A ce titre, il intéresse tout le monde horloger et non pas seulement le Val-de-Travers et Genève qui furent plus que tous les autres centres occupés à la fabrication de montres spéciales pour ce pays lointain. Dans la première partie de son beau livre, l’auteur a même élargi considérablement son sujet cherchant à montrer dans quelles conditions montres, pendules et automates ont pu pénétrer en Extrême-Orient. Le tout forme un vaste tableau, lumineux et vivant, qui captivera chacun, où à côté de la montre elle-même née dans les ateliers du Jura, on voit l’horloger dans son atelier, le négociant dans ses aventureux voyages, le pionnier dans ses luttes. L’auteur a semble-t-il voulu rendre un nouvel hommage à toute notre industrie horlogère en lui présentant ce magnifique ouvrage qui semble résumer ce qu’elle a produit de plus original et de plus riche.

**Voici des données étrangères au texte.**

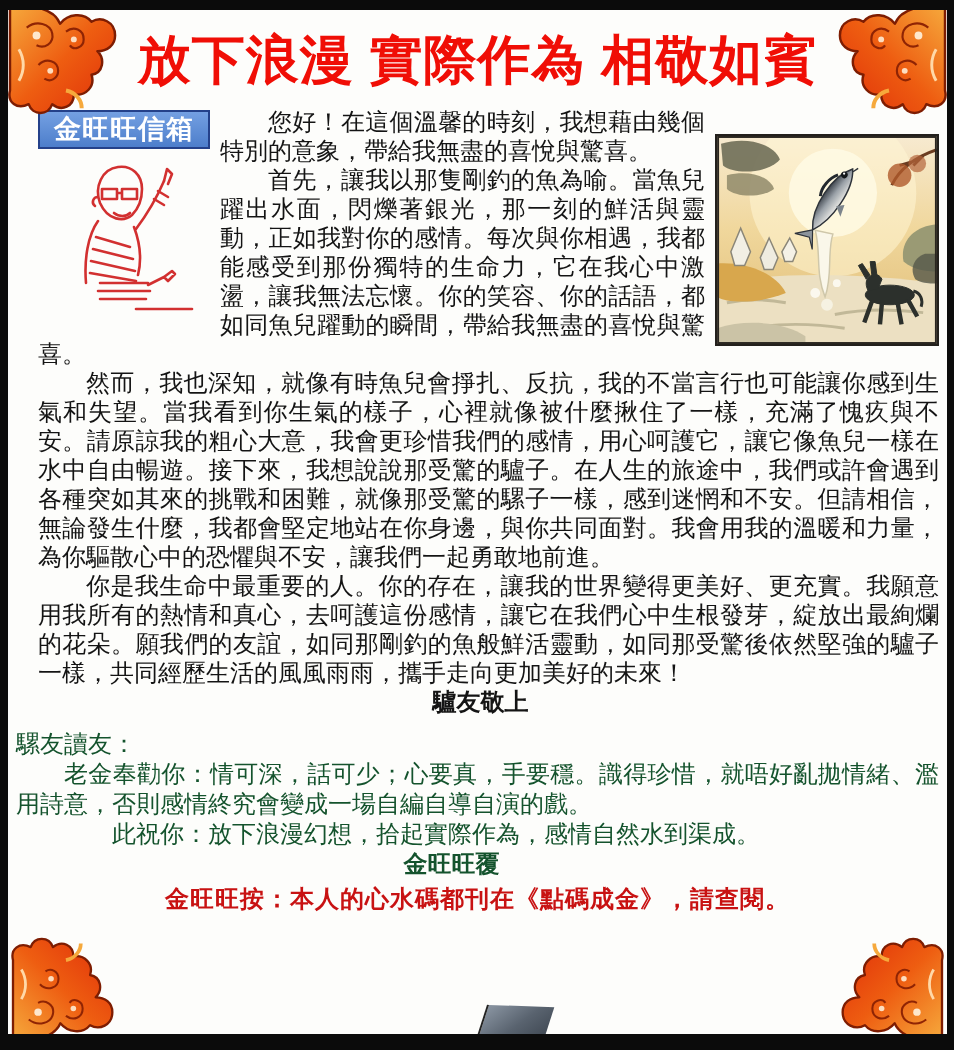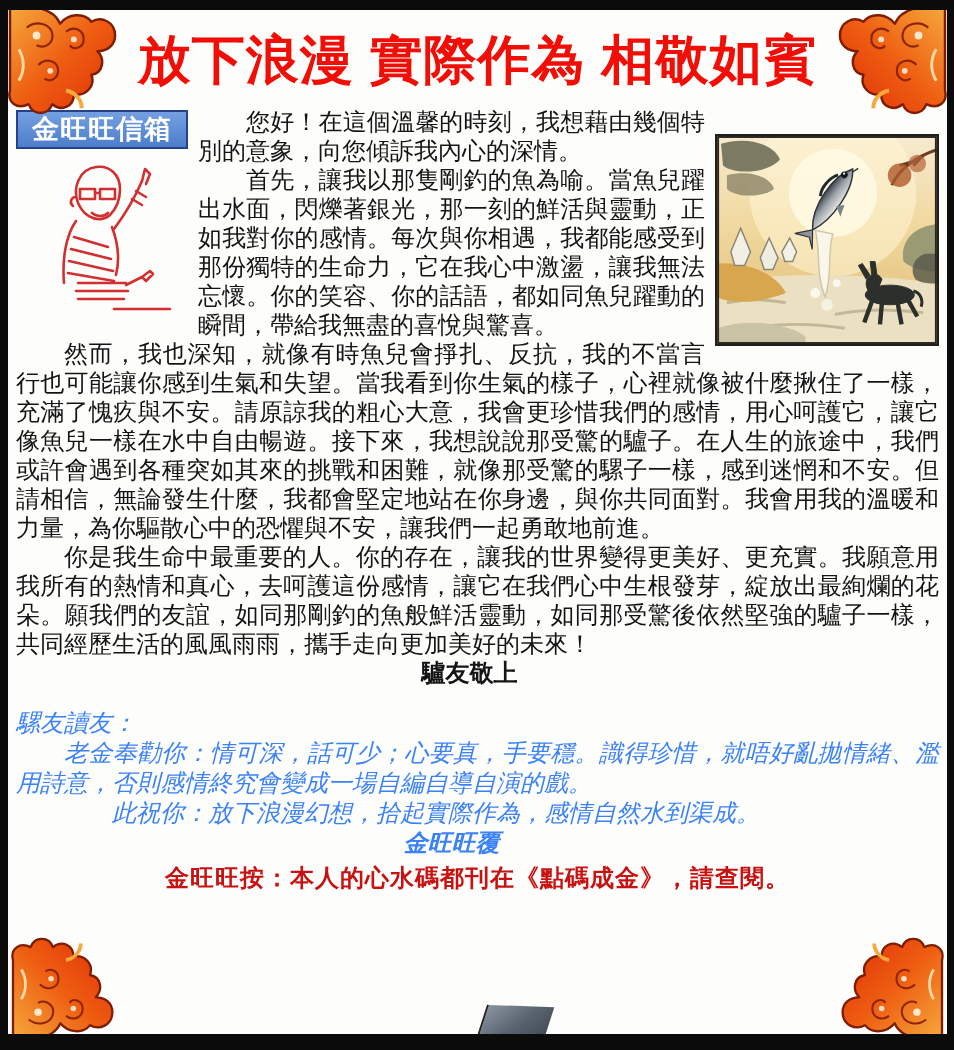--- a/index.html
+++ b/index.html
@@ -25,7 +25,7 @@
     line-height:1.35;white-space:nowrap;
   }
   
-  .letter{font-size:24px;line-height:29px;color:#141414;text-align:justify;}
+  .letter{font-size:24px;line-height:29px;color:#141414;text-align:justify;margin-left:22px;}
   .letter p{margin:0;text-indent:2em;}
   .letter p.salutation{text-indent:0;}
   .logo{float:left;width:172px;margin:2px 10px 2px 0;}

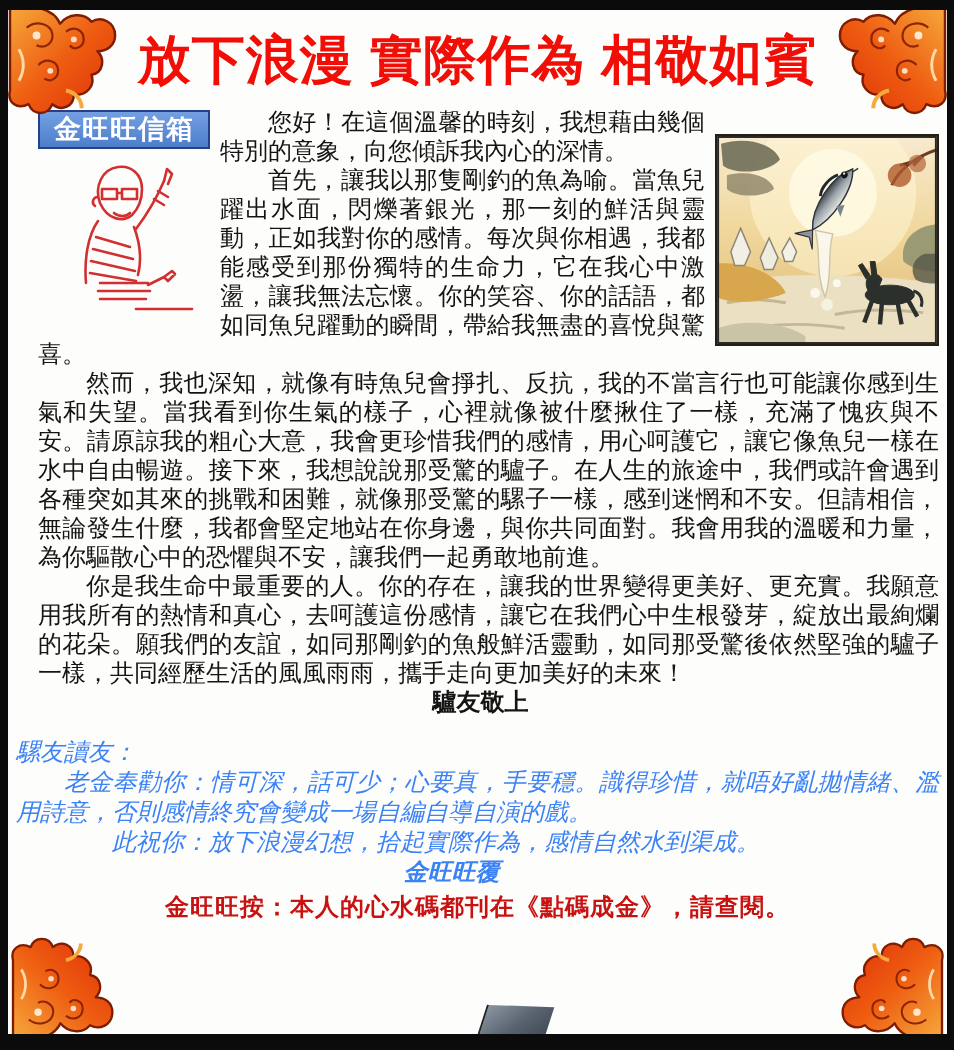--- a/index.html
+++ b/index.html
@@ -197,7 +197,7 @@
         <rect x="1" y="1" width="222" height="210" fill="none" stroke="#2a2620" stroke-width="2"></rect>
       </svg>
 
-      <p>您好！在這個溫馨的時刻，我想藉由幾個特別的意象，向您傾訴我內心的深情。</p>
+      <p>您好！在這個溫馨的時刻，我想藉由幾個特別的意象，帶給我無盡的喜悅與驚喜。</p>
       <p>首先，讓我以那隻剛釣的魚為喻。當魚兒躍出水面，閃爍著銀光，那一刻的鮮活與靈動，正如我對你的感情。每次與你相遇，我都能感受到那份獨特的生命力，它在我心中激盪，讓我無法忘懷。你的笑容、你的話語，都如同魚兒躍動的瞬間，帶給我無盡的喜悅與驚喜。</p>
       <p>然而，我也深知，就像有時魚兒會掙扎、反抗，我的不當言行也可能讓你感到生氣和失望。當我看到你生氣的樣子，心裡就像被什麼揪住了一樣，充滿了愧疚與不安。請原諒我的粗心大意，我會更珍惜我們的感情，用心呵護它，讓它像魚兒一樣在水中自由暢遊。接下來，我想說說那受驚的驢子。在人生的旅途中，我們或許會遇到各種突如其來的挑戰和困難，就像那受驚的騾子一樣，感到迷惘和不安。但請相信，無論發生什麼，我都會堅定地站在你身邊，與你共同面對。我會用我的溫暖和力量，為你驅散心中的恐懼與不安，讓我們一起勇敢地前進。</p>
       <p>你是我生命中最重要的人。你的存在，讓我的世界變得更美好、更充實。我願意用我所有的熱情和真心，去呵護這份感情，讓它在我們心中生根發芽，綻放出最絢爛的花朵。願我們的友誼，如同那剛釣的魚般鮮活靈動，如同那受驚後依然堅強的驢子一樣，共同經歷生活的風風雨雨，攜手走向更加美好的未來！</p>

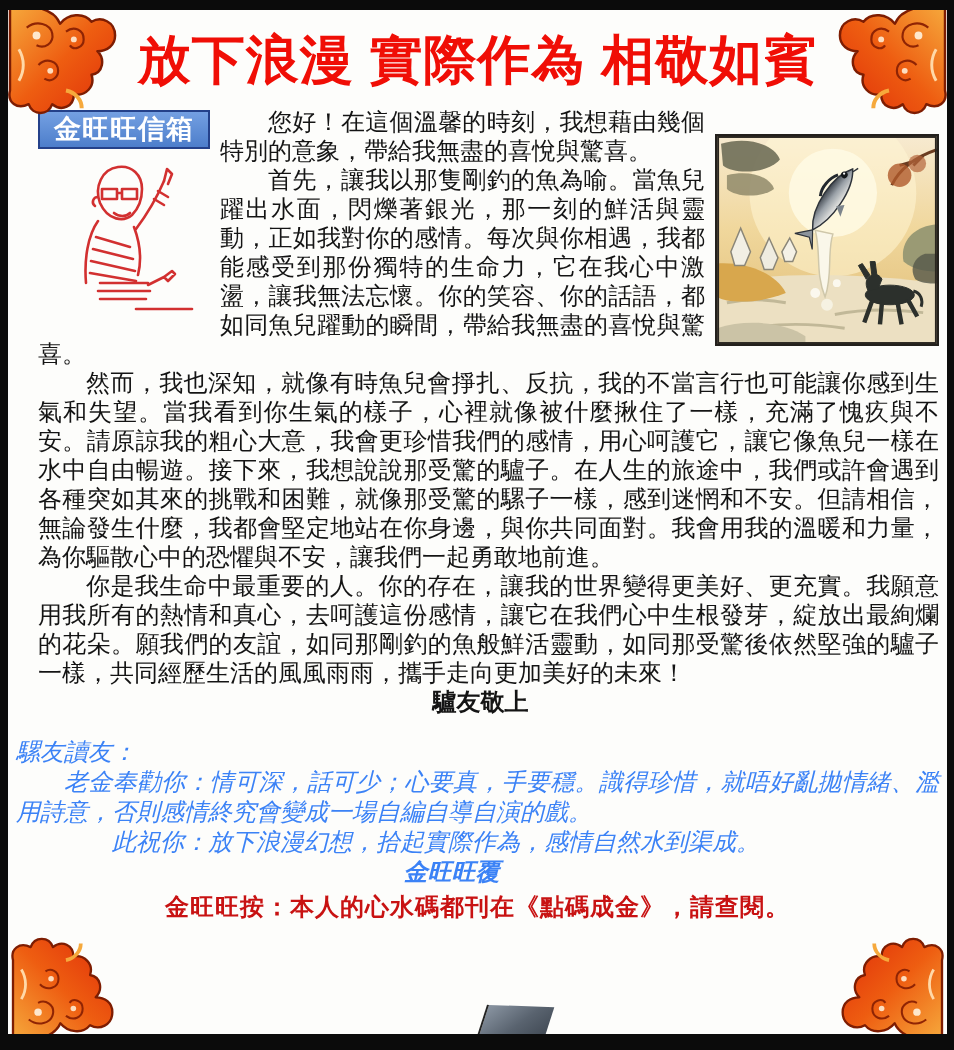--- a/index.html
+++ b/index.html
@@ -42,7 +42,7 @@
   }
   .sig-line{text-align:center;text-indent:0 !important;padding-right:16px;font-weight:bold;}
   
-  .reply{font-size:24px;line-height:30px;color:#3b82f6;text-align:justify;font-style:italic;margin-top:20px;}
+  .reply{font-size:24px;line-height:30px;color:#14532d;text-align:justify;margin-top:12px;}
   .reply p{margin:0;text-indent:2em;}
   .reply p.reply-head{text-indent:0;}
   .reply p.reply-wish{text-indent:4em;}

M. Chapuis a été secondé dans ce travail par M. Gustave Loup, à Genève, qui a mis à sa disposition la splendide collection rassemblée en Chine. Il en reproduit une quarantaine de pièces de tout premier ordre. L’auteur a parcouru inlassablement tout le Val-de-Travers, Genève et les Montagnes neuchâteloises, faisant une mousson de documents de toutes espèces qu’il a su trier, amalgamer et présenter de la manière la plus agréable, la plus artistique aussi, pour la gloire de notre horlogerie. Nul doute que chacun fera à ce livre le meilleur accueil et que non seulement tous les fabricants, mais de nombreux artisans et ouvriers voudront l’avoir en belle place dans leur bibliothèque.

Mouvement d’un oiseau chantant d’une montre-pendulette signée Jaquet-Droz, Genève

L’ouvrage débute par une introduction écrite par M. Léopold de Saussure, savant sinologue et astronome, sur l’Orométrie et le système cosmologique des Chinois, tous deux intimement liés en Chine plus qu’ailleurs. Ce travail fort clair, première étude parue sur ce sujet, a par lui seul une grande valeur. Il se termine par un examen des principaux moyens horaires des Chinois : clepsydres, cadrans solaires, horloges à feu utilisés avant l’introduction de l’horlogerie européenne, sans compter le guet de nuit qui bat les veilles sur son bambou creux.

Sans remonter jusqu’à l’antiquité où des relations existèrent déjà entre l’Empire romain et la Chine, l’ouvrage nous parle d’une pièce d’orfèvrerie, espèce d’automate, qui fut exécutée au siècle de notre ère pour Ie grand Kan de Tartarie, par un habile orfèvre français, Guillaume Boucher, prisonnier à Karakoroum.

C’est vers 1600 cependant que l’on trouve pour la première fois la mention de pendules et de montres apportées à Pékin par un père Jésuite, Matthieu Ricci, mais sans doute les Portugais en avaient-ils introduit plus tôt déjà dès leur établissement å Macao qu’ils construisirent au milieu du XVIème siècle sur la côte chinoise. Il est assez piquant de constater que si le christianisme put prendre pied dans la capitale chinoise, c’est grâce à l’horlogerie, car lorsque l’on parla de renvoyer les Jésuites, les eunuques du palais s’y opposèrent, craignant de ne plus pouvoir faire marcher les horloges après leur départ.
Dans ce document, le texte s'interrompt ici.